Exotic pairs match a major currency against an emerging market one: USD/TRY (Turkish lira), EUR/ZAR (South African rand), USD/MXN (Mexican peso). Here, spreads explode to 10-50 pips, and liquidity evaporates outside regional business hours. Political surprises can gap exotic pairs violently overnight.
Let's talk real money. Execute $1 million in EUR/USD, and spread costs run about $100. The same trade in USD/TRY? You're looking at $500-1,000 in costs. Active traders executing dozens of round trips weekly feel this difference acutely in their P&L.

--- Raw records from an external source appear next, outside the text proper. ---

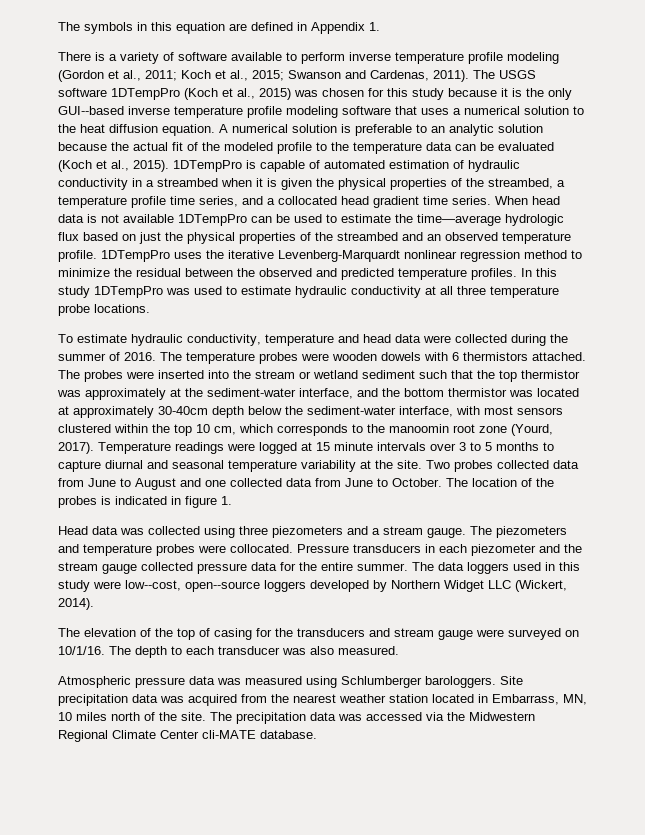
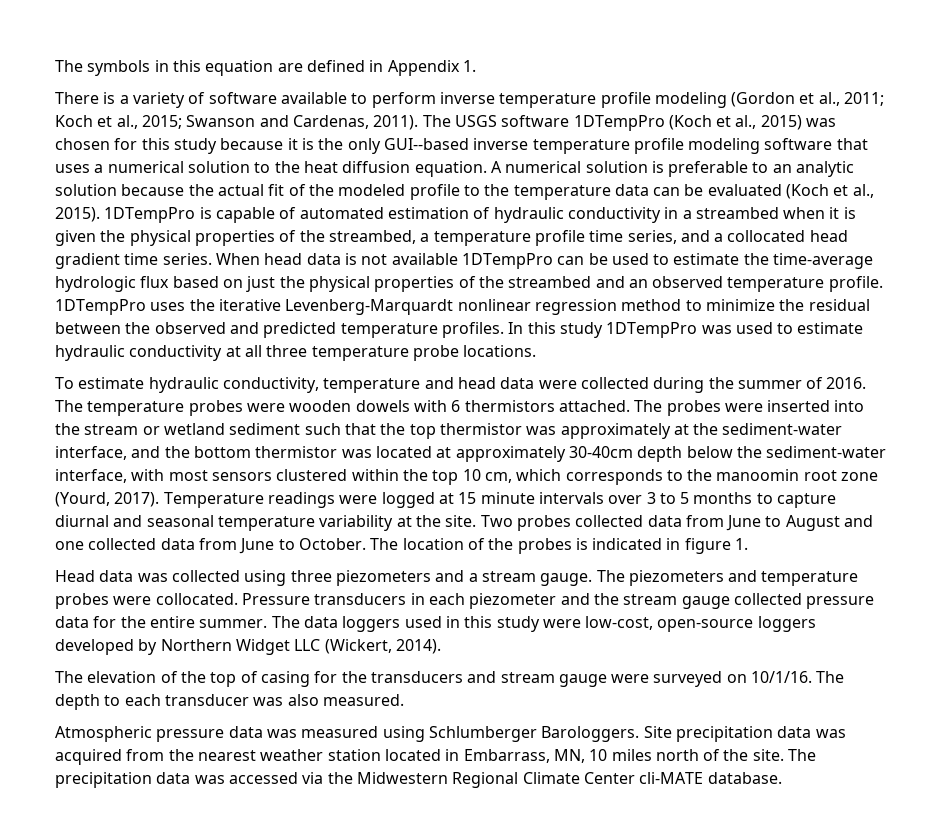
- When head data is not available 1DTempPro can be used to estimate the time—average hydrologic flux based on just the physical properties of the streambed and an observed temperature profile.
+ When head data is not available 1DTempPro can be used to estimate the time-average hydrologic flux based on just the physical properties of the streambed and an observed temperature profile.
- The data loggers used in this study were low--cost, open--source loggers developed by Northern Widget LLC (Wickert, 2014).
+ The data loggers used in this study were low-cost, open-source loggers developed by Northern Widget LLC (Wickert, 2014).
- Atmospheric pressure data was measured using Schlumberger barologgers.
+ Atmospheric pressure data was measured using Schlumberger Barologgers.

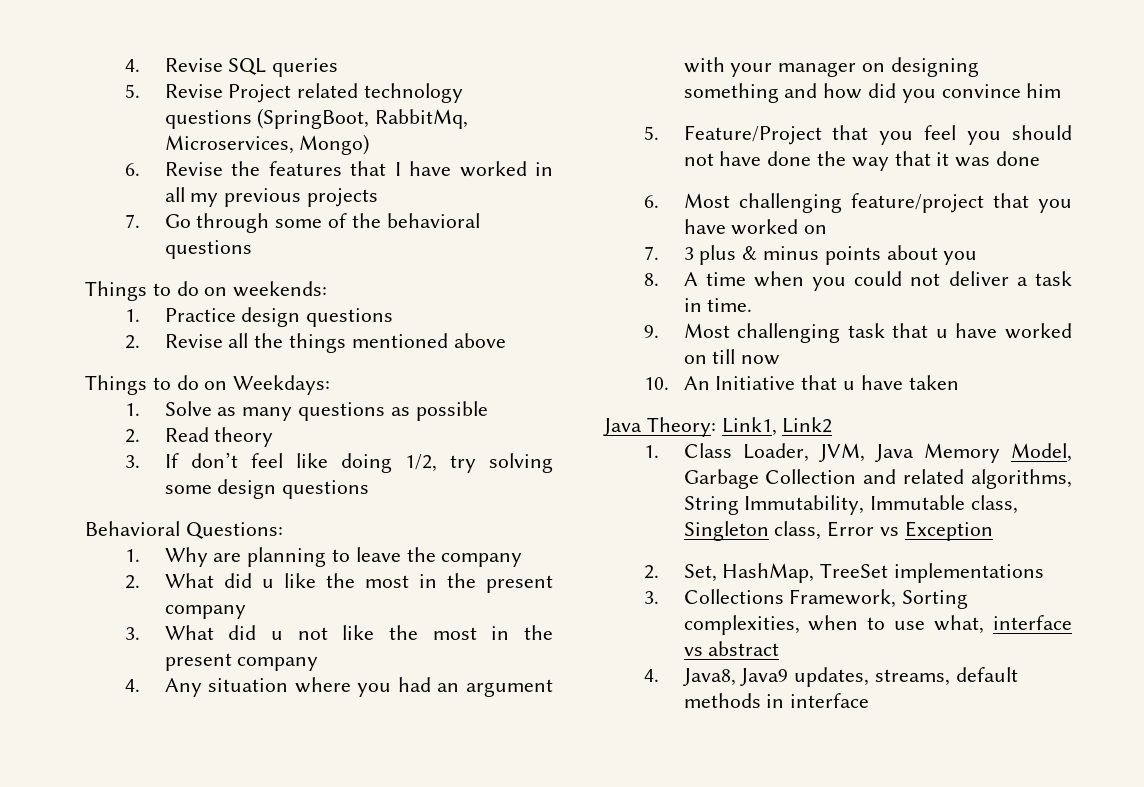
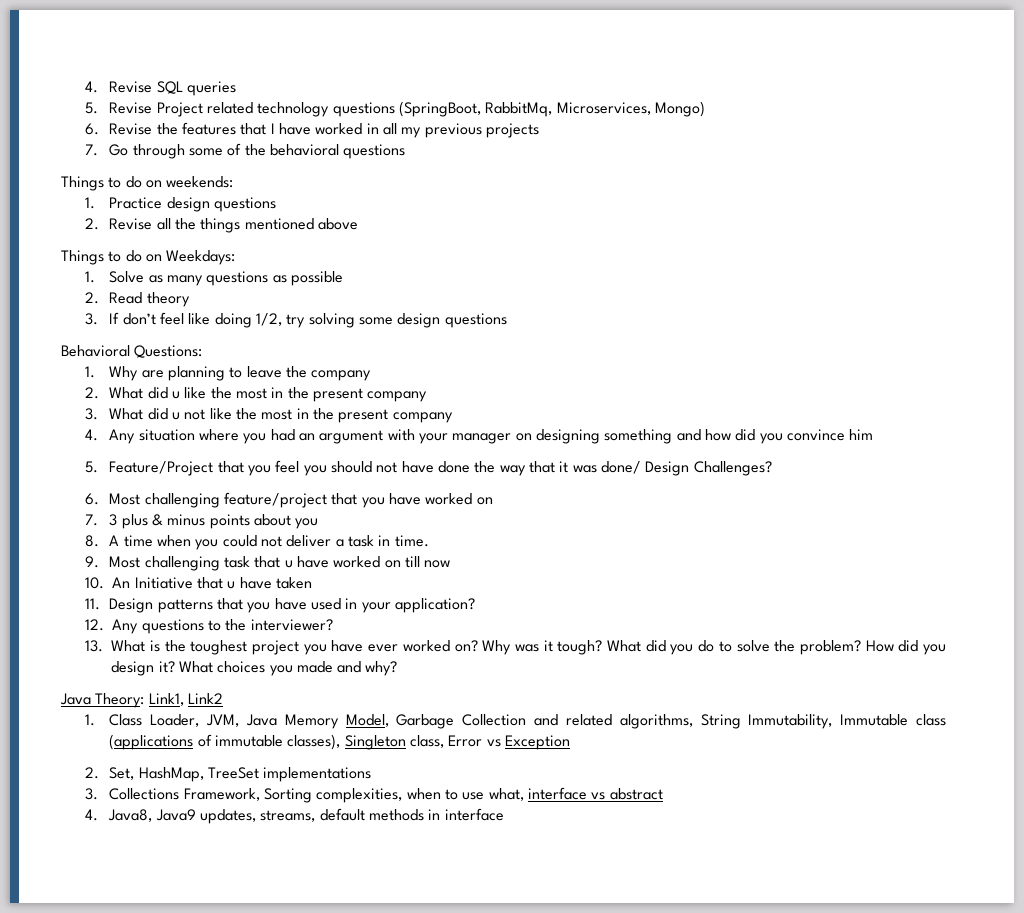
- 5. Feature/Project that you feel you should not have done the way that it was done
+ 5. Feature/Project that you feel you should not have done the way that it was done/ Design Challenges?
+ 11. Design patterns that you have used in your application?
+ 12. Any questions to the interviewer?
+ 13. What is the toughest project you have ever worked on? Why was it tough? What did you do to solve the problem? How did you design it? What choices you made and why?
- 1. Class Loader, JVM, Java Memory Model, Garbage Collection and related algorithms, String Immutability, Immutable class, Singleton class, Error vs Exception
+ 1. Class Loader, JVM, Java Memory Model, Garbage Collection and related algorithms, String Immutability, Immutable class (applications of immutable classes), Singleton class, Error vs Exception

Price behavior diverges dramatically too. Major pairs tend toward relatively smooth trends punctuated by sharp reversals around data releases. Exotic pairs can spike 2-3% in minutes on local political news that global traders don't notice until the move's already happened.
Categories of Major Currencies
Traders slice the major currency world into overlapping categories. These groupings help predict how different currencies respond to shifting market conditions.
Category
Definition
Examples
Primary Use Case
G10 Currencies
The eleven currencies from Group of Ten industrial nations
Playing commodity markets through currency exposure
G10 Currencies
G10 currencies form the developed-world forex benchmark. Despite the "Group of Ten" name from a 1962 lending arrangement, eleven currencies actually make the cut: the dollar, euro, yen, pound, franc, Canadian dollar, Australian dollar, New Zealand dollar, plus the Swedish krona, Norwegian krone, and Danish krone.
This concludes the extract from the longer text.